Stefano Vecchio diceva prima che nei Ser.T. per le tossicodipendenze già c’è, però, giustamente dal mio punto di vista, distingueva gli aspetti. Probabilmente ha un senso e una motivazione per le tossicodipendenze, mentre è diverso il discorso per la salute mentale in senso più stretto, e Peppe Dell’Acqua stamattina riprendeva la questione dicendo e rilanciando il tema della legge 230 del 1999, del progetto obiettivo sulla salute mentale in carcere, il problema delle convenzioni con i dipartimenti di salute mentale. Sono due i tipi di proposta diversi, per cui credo che questo sia un elemento su cui varrà la pena poi di dibattere e di discutere sull’opportunità o meno.

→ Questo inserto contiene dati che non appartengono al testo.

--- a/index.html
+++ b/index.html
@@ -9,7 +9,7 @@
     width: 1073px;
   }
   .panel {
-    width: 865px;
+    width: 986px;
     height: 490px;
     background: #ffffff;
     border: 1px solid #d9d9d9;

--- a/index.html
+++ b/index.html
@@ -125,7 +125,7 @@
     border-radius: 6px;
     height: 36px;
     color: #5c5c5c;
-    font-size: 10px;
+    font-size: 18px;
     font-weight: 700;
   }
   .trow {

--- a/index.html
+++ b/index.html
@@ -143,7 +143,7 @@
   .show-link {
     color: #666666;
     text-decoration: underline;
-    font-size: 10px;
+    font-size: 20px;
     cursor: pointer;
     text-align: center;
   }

Quello che Peppe dell’Acqua ha descritto stamattina su ciò che fanno a Trieste poi in realtà è un po’ la posizione, anche se non esplicitata nel documento nazionale del Forum salute mentale, ed è la questione dove il Forum si riconosce. Quindi diciamo che, dal mio punto di vista, la soluzione prospettata da Dell’Acqua è la soluzione che può dare ragione a un discorso più vero di salute mentale: il problema è del rapporto tra interno ed esterno del carcere, di rete di relazione in cui la persona con disturbo mentale, sofferente, necessita di un processo comunque di cura e di presa in carico.

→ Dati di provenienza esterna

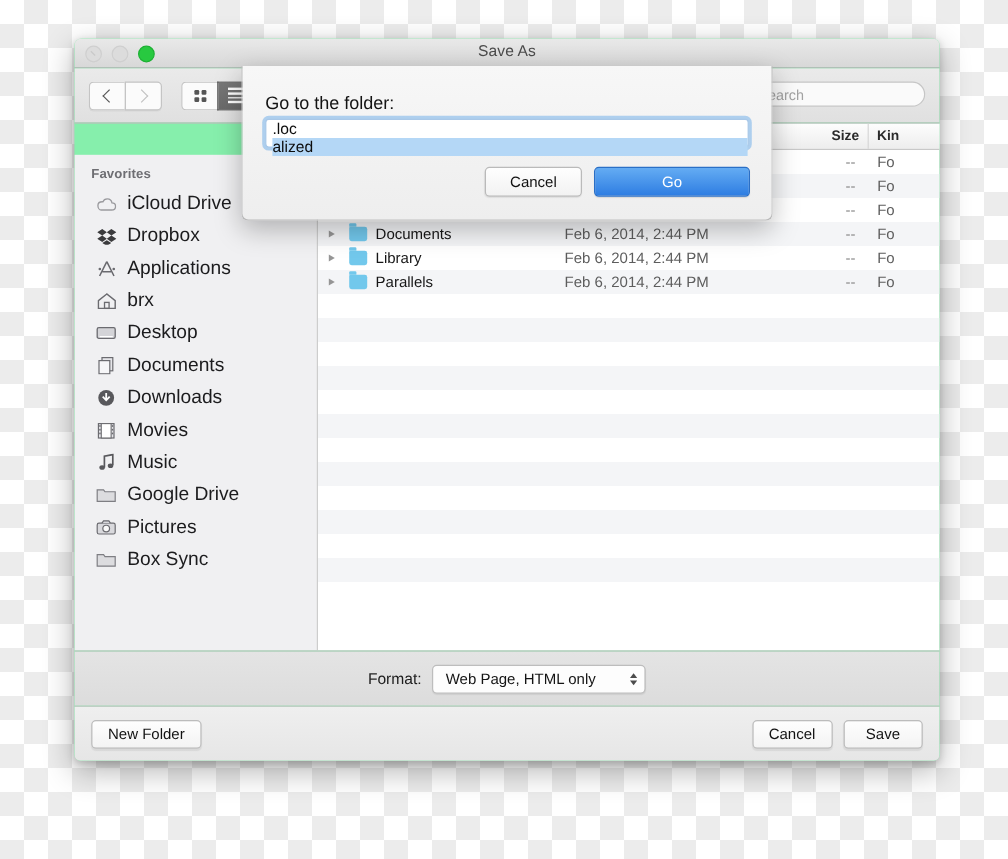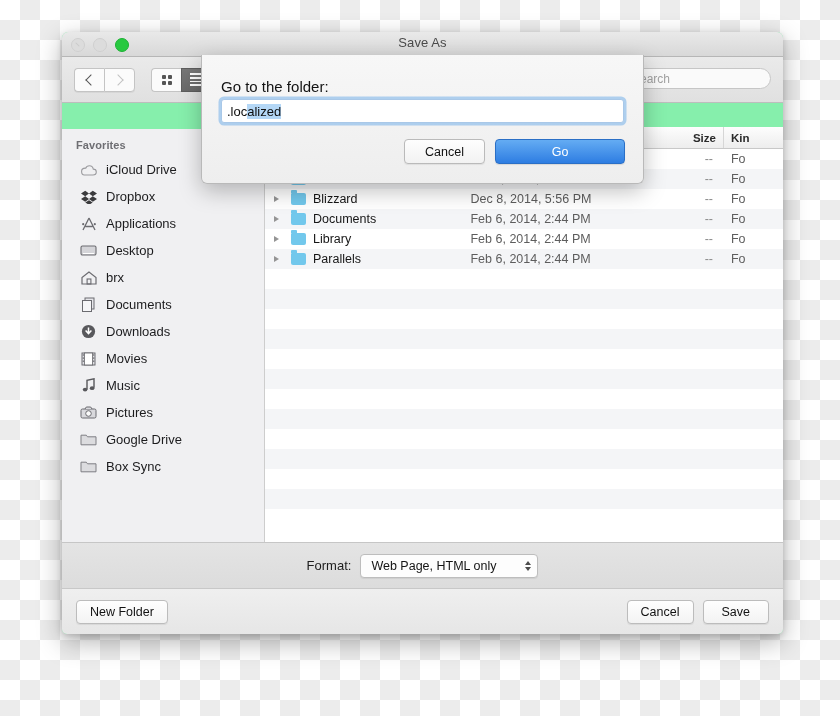--- a/index.html
+++ b/index.html
@@ -198,8 +198,8 @@
     position:absolute;left:19px;top:44px;width:403px;height:24px;
     background:#fff;border:1px solid #a9c8e8;border-radius:3px;
     box-shadow:0 0 0 2.5px rgba(116,176,234,.55);
-    display:flex;align-items:center;padding-left:5px;box-sizing:border-box;
-    font-size:13px;color:#0d0d0d;
+    display:flex;padding-left:5px;box-sizing:border-box;
+    font-size:13px;color:#0d0d0d;flex-direction:column;
   }
   .sel{background:#b4d7f6;}
   #sheet-buttons{position:absolute;right:18px;top:84px;display:flex;gap:10px;}

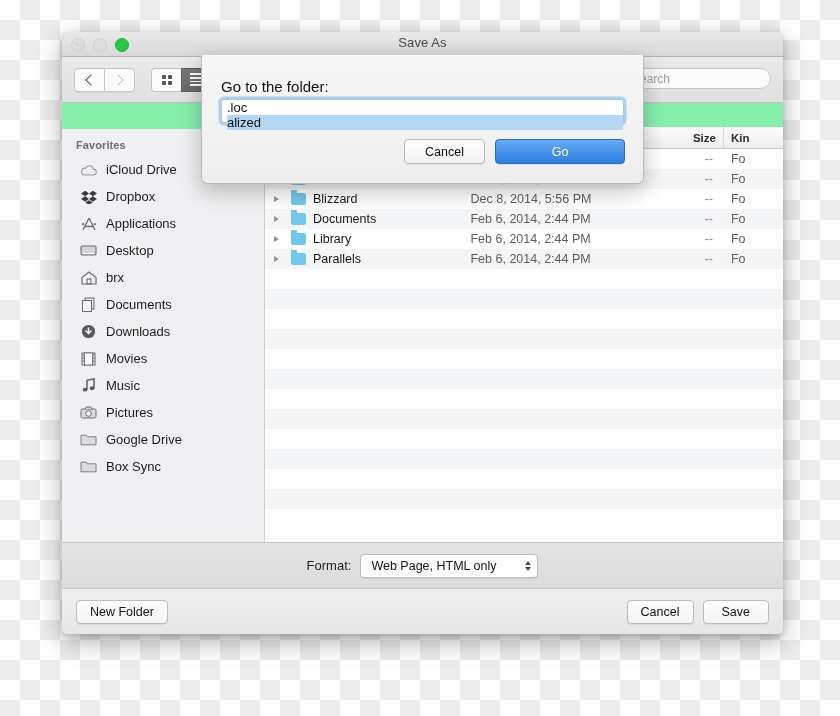--- a/index.html
+++ b/index.html
@@ -107,7 +107,7 @@
   .sideicon svg{display:block;}
 
   
-  #filelist{flex:1;background:#fff;display:flex;flex-direction:column;min-width:0;margin-top:24px;}
+  #filelist{flex:1;background:#fff;display:flex;flex-direction:column;min-width:0;}
   #colhead{
     height:21px;flex:0 0 21px;display:flex;
     background:linear-gradient(to bottom,#fdfdfd,#ededed);

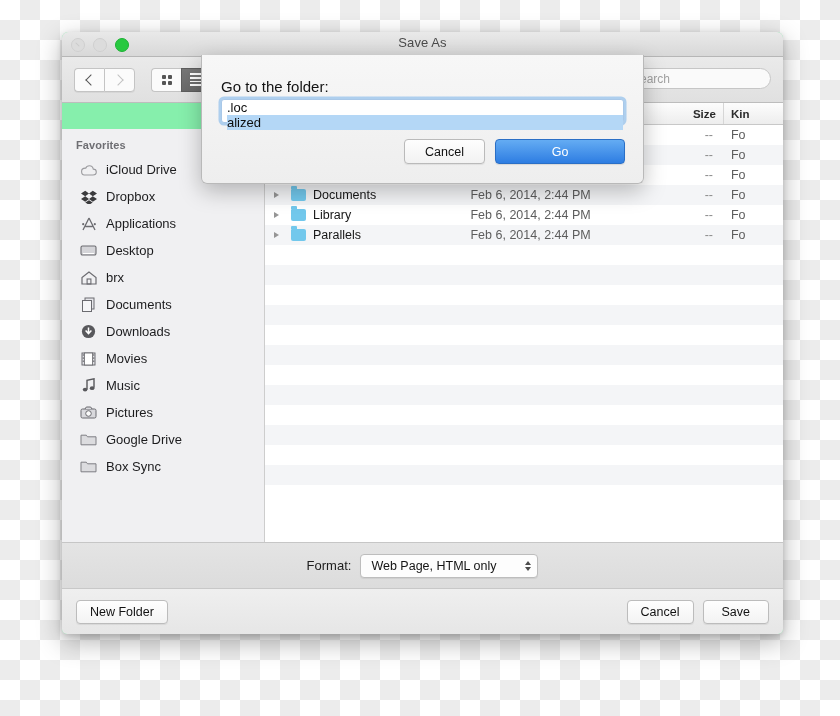--- a/index.html
+++ b/index.html
@@ -100,7 +100,7 @@
   }
   .side-item{
     height:27px;display:flex;align-items:center;padding-left:18px;
-    font-size:13px;color:#1c1c1e;
+    font-size:16px;color:#1c1c1e;
   }
   .side-item .lbl{margin-left:9px;}
   .sideicon{width:17px;height:17px;flex:0 0 17px;display:flex;align-items:center;justify-content:center;}

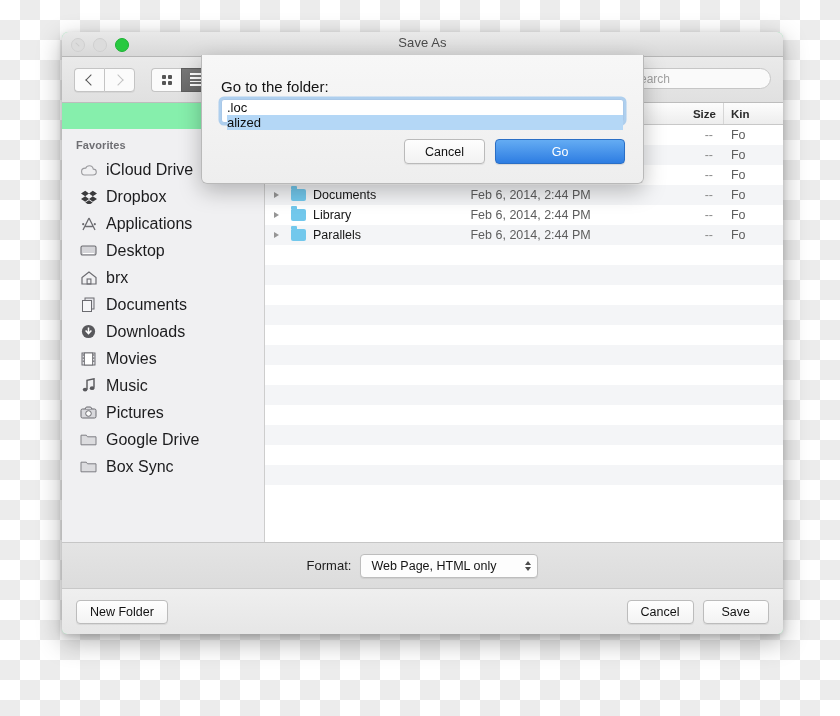--- a/index.html
+++ b/index.html
@@ -306,22 +306,22 @@
 
       <div class="side-item">
         <span class="sideicon">
+          <svg width="16" height="14" viewBox="0 0 16 14">
+              <path d="M8 1 1 6.5V13h14V6.5L8 1z" fill="none" stroke="#6b6b70" stroke-width="1.2"></path>
+              <rect x="6.1" y="8" width="3.8" height="5" fill="none" stroke="#6b6b70" stroke-width="1.1"></rect>
+            </svg>
+        </span>
+        <span class="lbl">brx</span>
+      </div>
+
+      <div class="side-item">
+        <span class="sideicon">
           <svg width="17" height="13" viewBox="0 0 17 13">
               <rect x="1" y="2" width="15" height="9" rx="1.4" fill="#d4d4d8" stroke="#6b6b70" stroke-width="1.1"></rect>
               <path d="M3 9.5h11" stroke="#fff" stroke-width="1.2"></path>
             </svg>
         </span>
         <span class="lbl">Desktop</span>
-      </div>
-
-      <div class="side-item">
-        <span class="sideicon">
-          <svg width="16" height="14" viewBox="0 0 16 14">
-              <path d="M8 1 1 6.5V13h14V6.5L8 1z" fill="none" stroke="#6b6b70" stroke-width="1.2"></path>
-              <rect x="6.1" y="8" width="3.8" height="5" fill="none" stroke="#6b6b70" stroke-width="1.1"></rect>
-            </svg>
-        </span>
-        <span class="lbl">brx</span>
       </div>
 
       <div class="side-item">

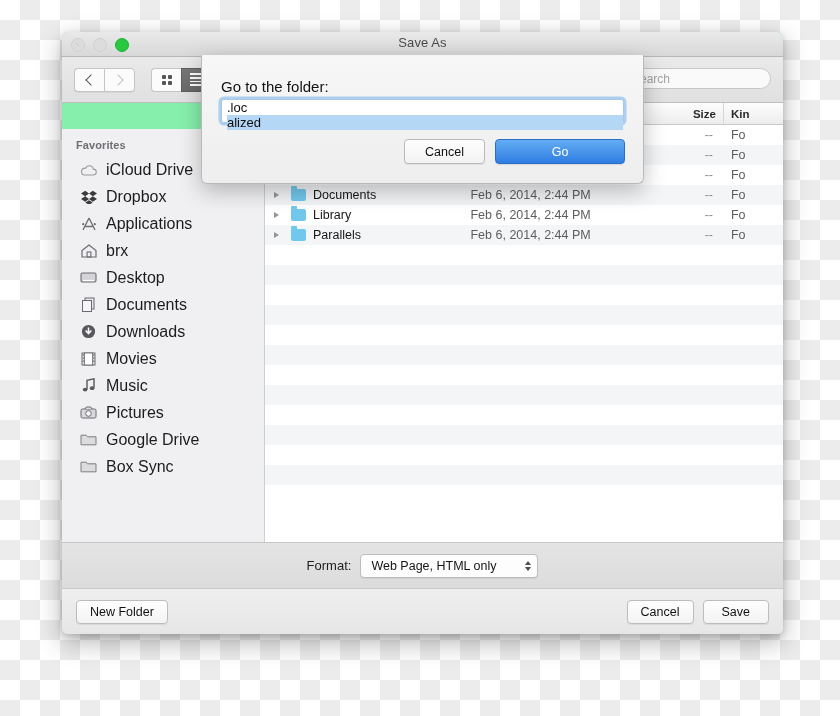--- a/index.html
+++ b/index.html
@@ -376,21 +376,21 @@
       <div class="side-item">
         <span class="sideicon">
           <svg width="17" height="13" viewBox="0 0 17 13">
+              <path d="M1 2.2h5.3l1.2 1.6H16v8H1z" fill="#dcdcdf" stroke="#7e7e83" stroke-width="1"></path>
+            </svg>
+        </span>
+        <span class="lbl">Google Drive</span>
+      </div>
+
+      <div class="side-item">
+        <span class="sideicon">
+          <svg width="17" height="13" viewBox="0 0 17 13">
               <rect x="1" y="3" width="15" height="9" rx="1.5" fill="#d9d9dd" stroke="#6b6b70" stroke-width="1"></rect>
               <path d="M5 3 6.3 1h4.4L12 3" fill="#d9d9dd" stroke="#6b6b70" stroke-width="1"></path>
               <circle cx="8.5" cy="7.5" r="2.8" fill="#fafafa" stroke="#6b6b70" stroke-width="1"></circle>
             </svg>
         </span>
         <span class="lbl">Pictures</span>
-      </div>
-
-      <div class="side-item">
-        <span class="sideicon">
-          <svg width="17" height="13" viewBox="0 0 17 13">
-              <path d="M1 2.2h5.3l1.2 1.6H16v8H1z" fill="#dcdcdf" stroke="#7e7e83" stroke-width="1"></path>
-            </svg>
-        </span>
-        <span class="lbl">Google Drive</span>
       </div>
 
       <div class="side-item">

Il sottotitolo di oggi è “Il disagio mentale in carcere e dopo la detenzione”, e questo “dopo la detenzione” mi sembra un altro elemento molto importante perché il “dopo la detenzione” non lo farà mai un’équipe stabile. L’équipe nel carcere silenzia il sintomo, agisce su un malessere e una sofferenza silenziandolo dal punto di vista farmacologico, e può essere condito più o meno da un discorso di tipo psicologico, ma resta un discorso interno. Il problema dell’esterno è cosa diversa, perché, se c’è una presa in carico da parte di un Dipartimento di salute mentale che agisce su quel territorio, il percorso, il dopo il carcere, diventa un processo quasi molto più facile ed inevitabile, se a questo corrisponde ovviamente, come io penso debba necessariamente succedere, con una presa in carico forte e di costruzione dei percorsi e dei ponti tra il dentro e il fuori. La questione che volevo sollevare è questa, per cui credo che, anche a partire da oggi, questa dovrebbe essere una discussione su che tipo di soluzione debba essere data per dare risposta alla salute mentale in carcere, e quindi ritengo che siano degli elementi centrali. Ringrazio.